• WHAT THE EXERCISE ASKS: I'd like the entries reproduced exactly, with the images omitted.

--------------------------------

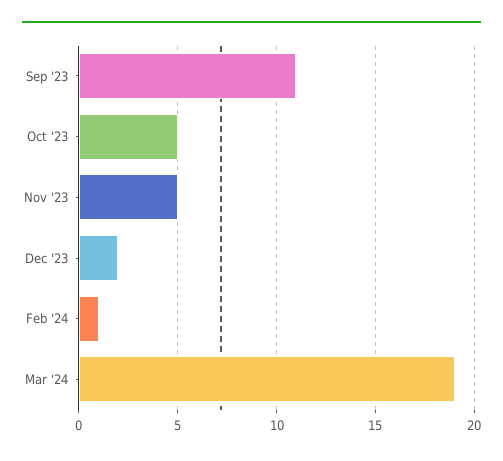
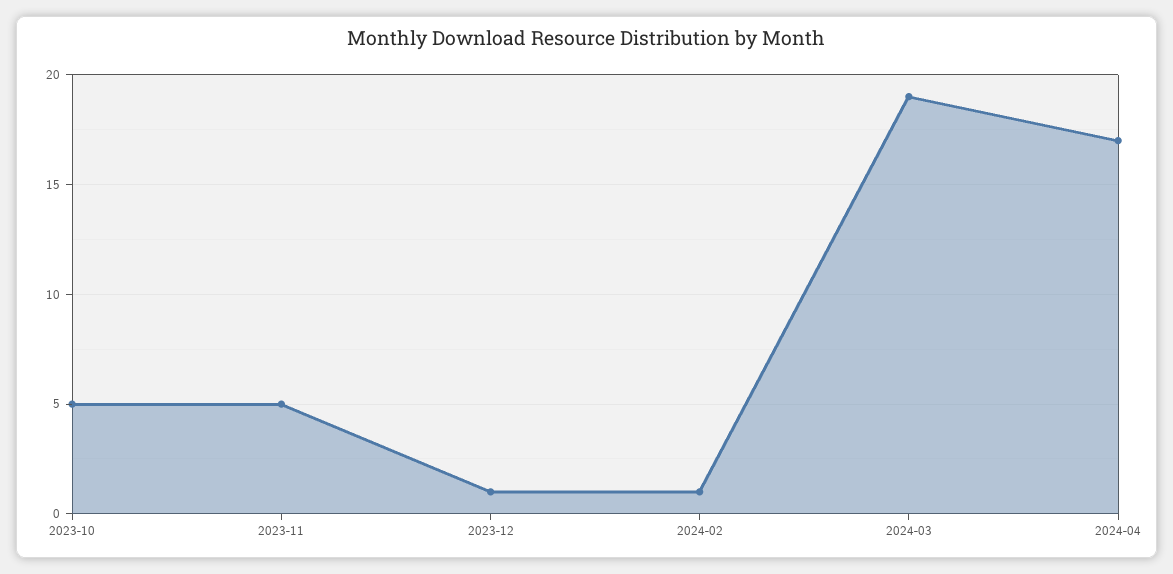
Sep '23: 11 -> none
Dec '23: 2 -> 1
2024-04: none -> 17

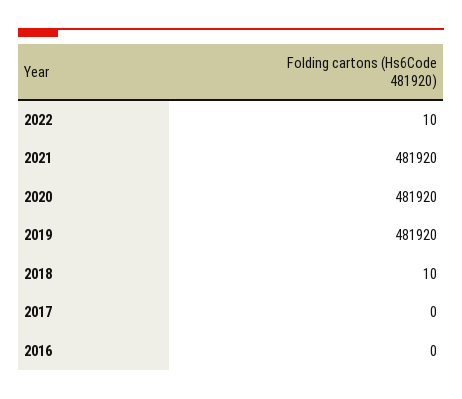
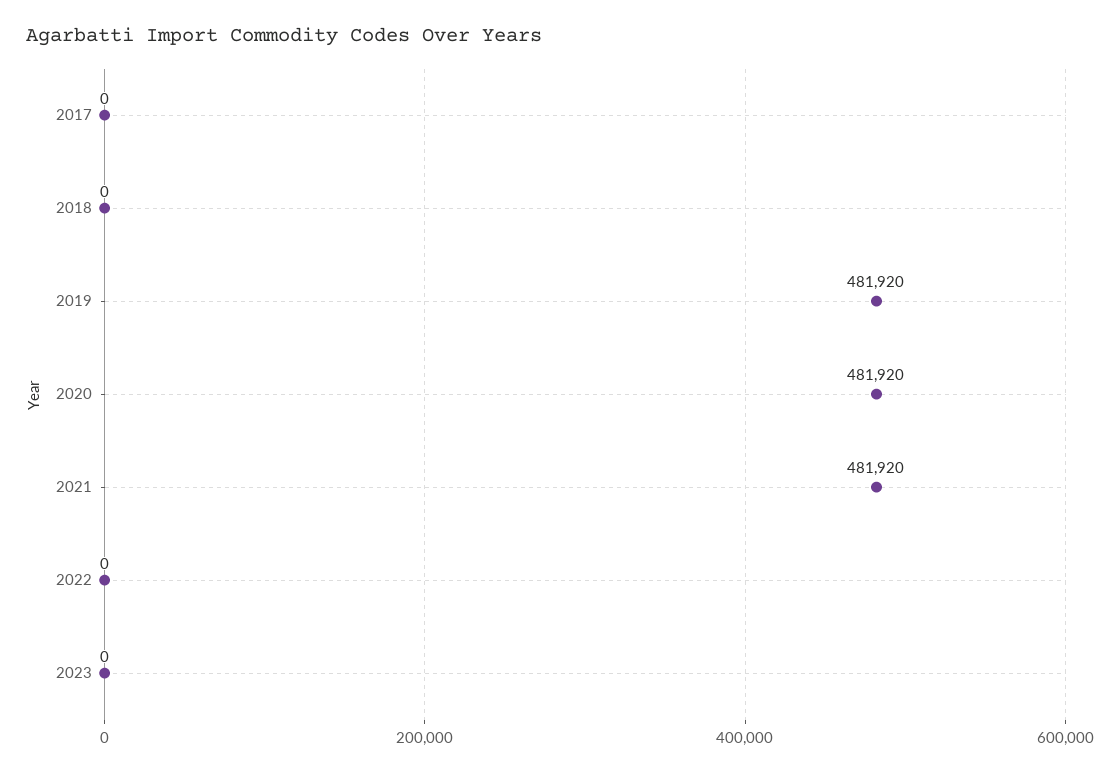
2022: 10 -> 0
2018: 10 -> 0
2016: 0 -> none
2023: none -> 0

--------------------------------

• SOLUTION:
Sep '23: 11 -> none
Dec '23: 2 -> 1
2024-04: none -> 17

2022: 10 -> 0
2018: 10 -> 0
2016: 0 -> none
2023: none -> 0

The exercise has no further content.